Una piedra que marcar

para no volver a caer.

En ella, con ella.

Una calada de oxígeno, para.

Un suspiro se escapa

un pensamiento se traba

las palabras vuelan.

Asustadas.

Misceláneo

El cielo de Madrid se siente más pesado y opaco, cuando camino por sus calles sin ti. Y aunque permanece a mi lado, aún estando ausente, este rato obligo ha sido un reclamo de la realidad, previo a continuar con el cuento. Una voz disfrazada de paréntesis, un recordatorio o toma de Tierra.

Nada es inmortal, tampoco infinito; y cuando antes estabas, después te vas. Tu minúscula ausencia me ha hecho meditar que toda ganancia es susceptible de ser pérdida, la cual, sólo te provoca revisar los errores cometidos. Y que las mayores fortunas, siempre, vienen de saber arriesgar, depositando, mucha confianza en alguien. Posiblemente, durante toda la vida. 

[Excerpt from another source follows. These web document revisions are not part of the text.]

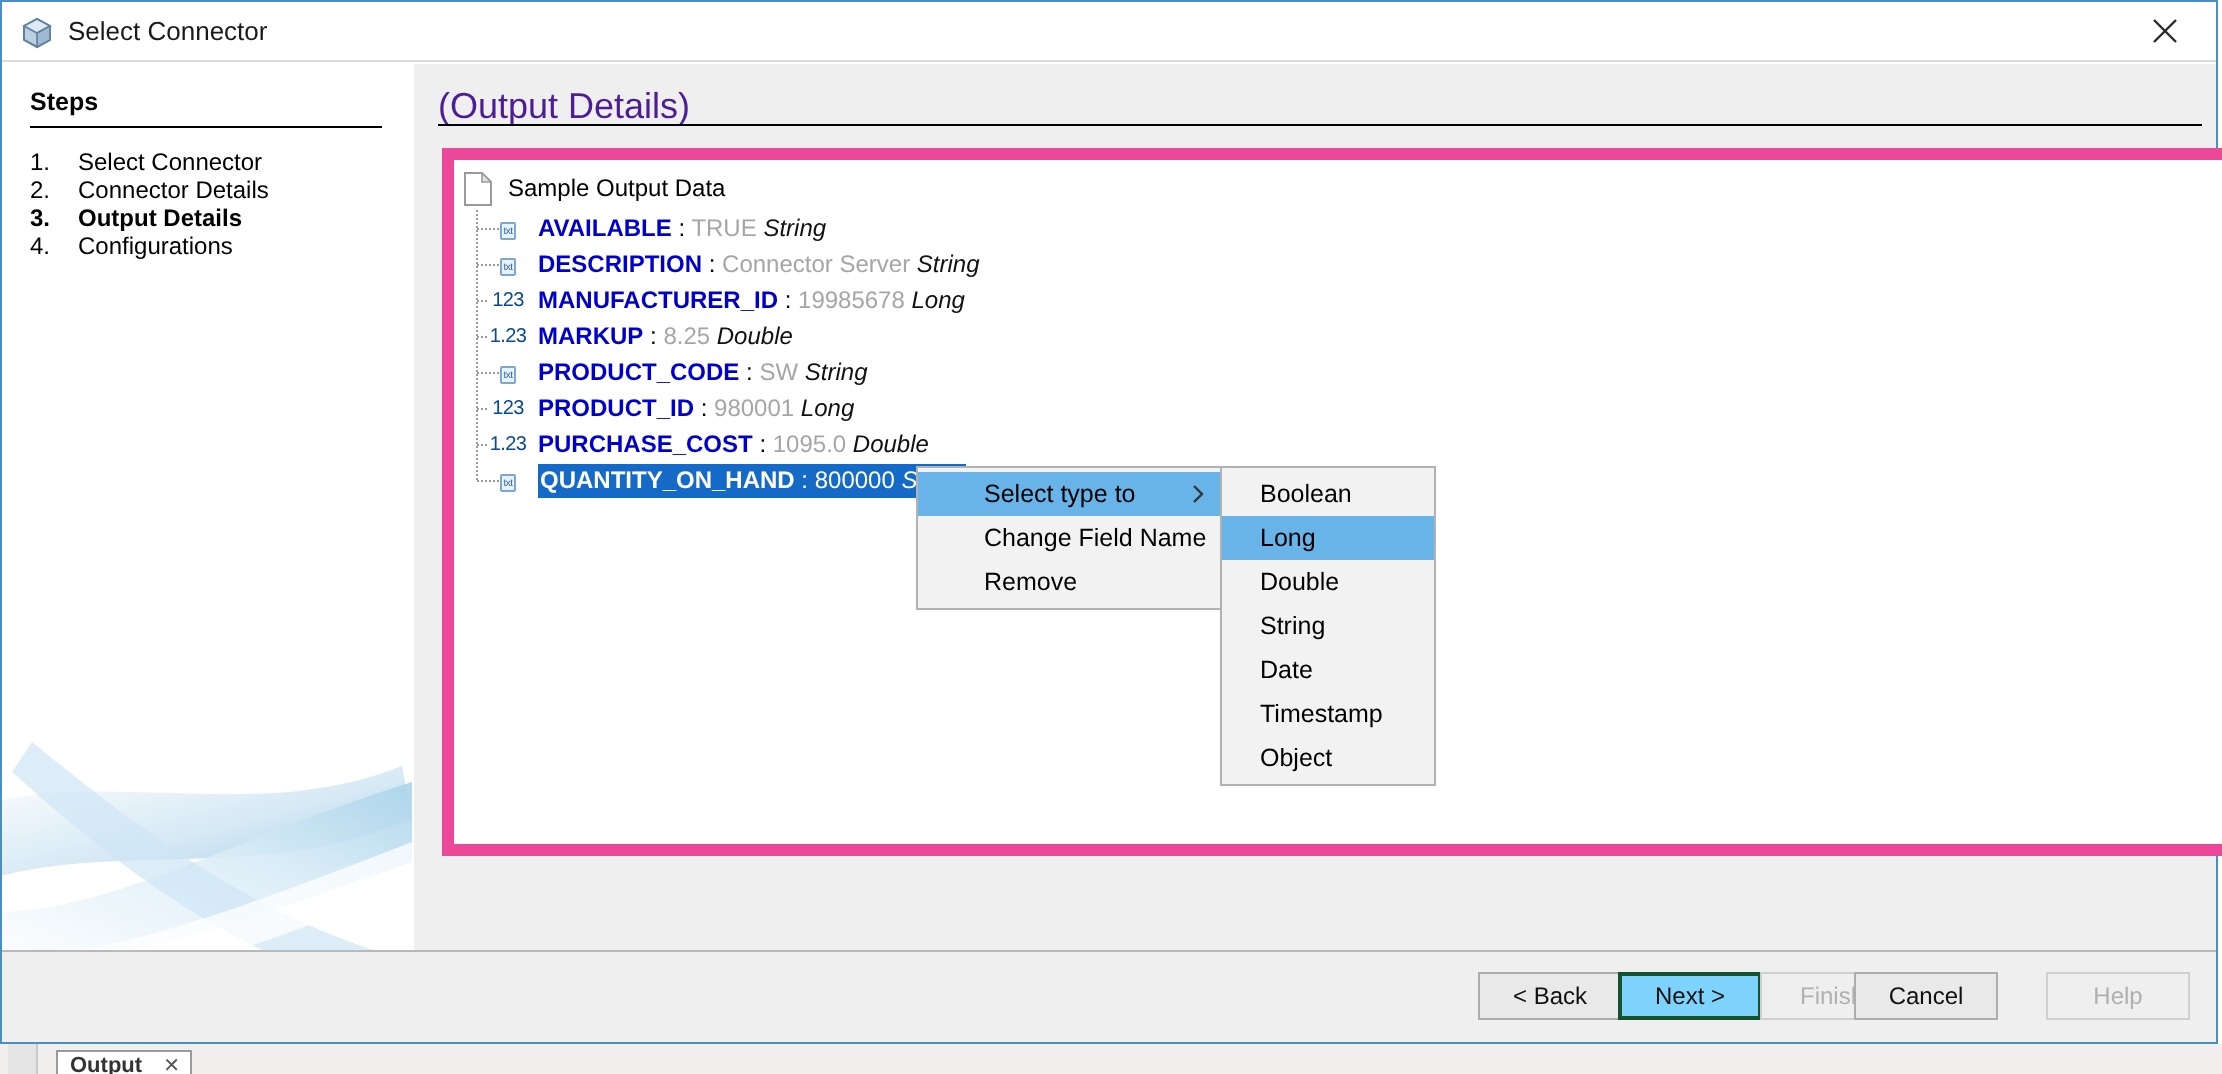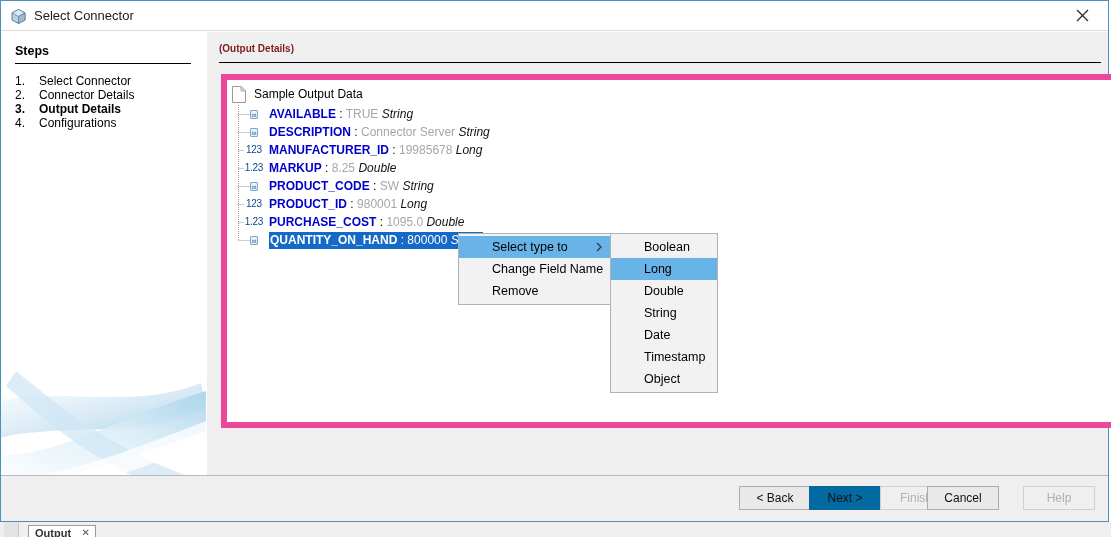--- a/index.html
+++ b/index.html
@@ -122,23 +122,23 @@
   .content-pane {
     position: absolute;
     left: 206px; top: 31px;
     right: 0;
     bottom: 45px;
     background: #efefef;
   }
   .panel-title {
     position: absolute;
     left: 12px; top: 11px;
-    font-weight: bold;
-    font-size: 10px;
-    color: #7f1d1d;
+    font-weight: normal;
+    font-size: 18px;
+    color: #4c1d95;
   }
   .panel-rule {
     position: absolute;
     left: 12px; top: 30px;
     right: 7px;
     height: 1px;
     background: #000000;
   }
 
   
@@ -283,21 +283,21 @@
     width: 108px;
     background: #f2f2f2;
     border: 1px solid #b2b2b2;
     box-sizing: border-box;
     z-index: 41;
     padding: 2px 0;
   }
   .sub-item {
     height: 22px;
     line-height: 22px;
-    padding-left: 33px;
+    padding-left: 19px;
     font-size: 12.5px;
     color: #000;
     white-space: nowrap;
   }
   .sub-item.highlight { background: #68b3e8; }
 
   
   .button-bar {
     position: absolute;
     left: 0;
@@ -316,22 +316,22 @@
     border: 1px solid #adadad;
     box-sizing: border-box;
     font-size: 12px;
     font-family: "Liberation Sans", sans-serif;
     color: #111;
     text-align: center;
     line-height: 22px;
     cursor: default;
   }
   .btn.default {
-    border: 2px solid #0369a1;
-    background: #0369a1;
+    border: 2px solid #14532d;
+    background: #7dd3fc;
     line-height: 20px;
     font-weight: normal;
   }
   .btn.disabled {
     color: #b0b0b0;
     border-color: #d0d0d0;
     background: #efefef;
   }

Y posiblemente, bajo todas estas premisas financieras, me he sorprendido con el alma suspirando por esa ausencia que, en estos momentos, tiene a su lado. Cerciorándose de lo inmensamente afortunada que es por tenerle a diario.

Cruzando la Castellana

Si me sonríes así, me cuelgo

de tu barbilla con un mordisco.

Levitando a ras de las aceras.

·

Y se me arrancan los besos

recorriéndote el cuello

todos con brío, apresurados

por lograr entrar

en el cielo de tu boca.

Lo simple

Os diré algo. Al final, el hombre de tu vida no es ese que te llena y colma de elocuentes regalos y grandes odas o cantos hacia tu persona; al principio, es un tímido y nervioso chaval que luego decide aparecer en tu portal, -a dos días de cumplirse dos meses desde que decidió arriesgarse-, cerca de las once de la noche, con una bellísima sonrisa, una caja de uno de tus dulces preferidos, una bolsita de frutos secos y dos notitas de puño y letra expresando lo que, entre nosotros, solemos mirarnos al oído. Con la sencilla intención de darte toda la fuerza concentrada en un ratito para continuar con tu último gran esfuerzo universitario, a cambio de unos cuantos besos y unas pocas caricias. Al final, el hombre de tu vida no será quién realice saltos mortales en triple tirabuzón por ti; sino quien de poco haga mucho y de sus detalles, nazcan todo.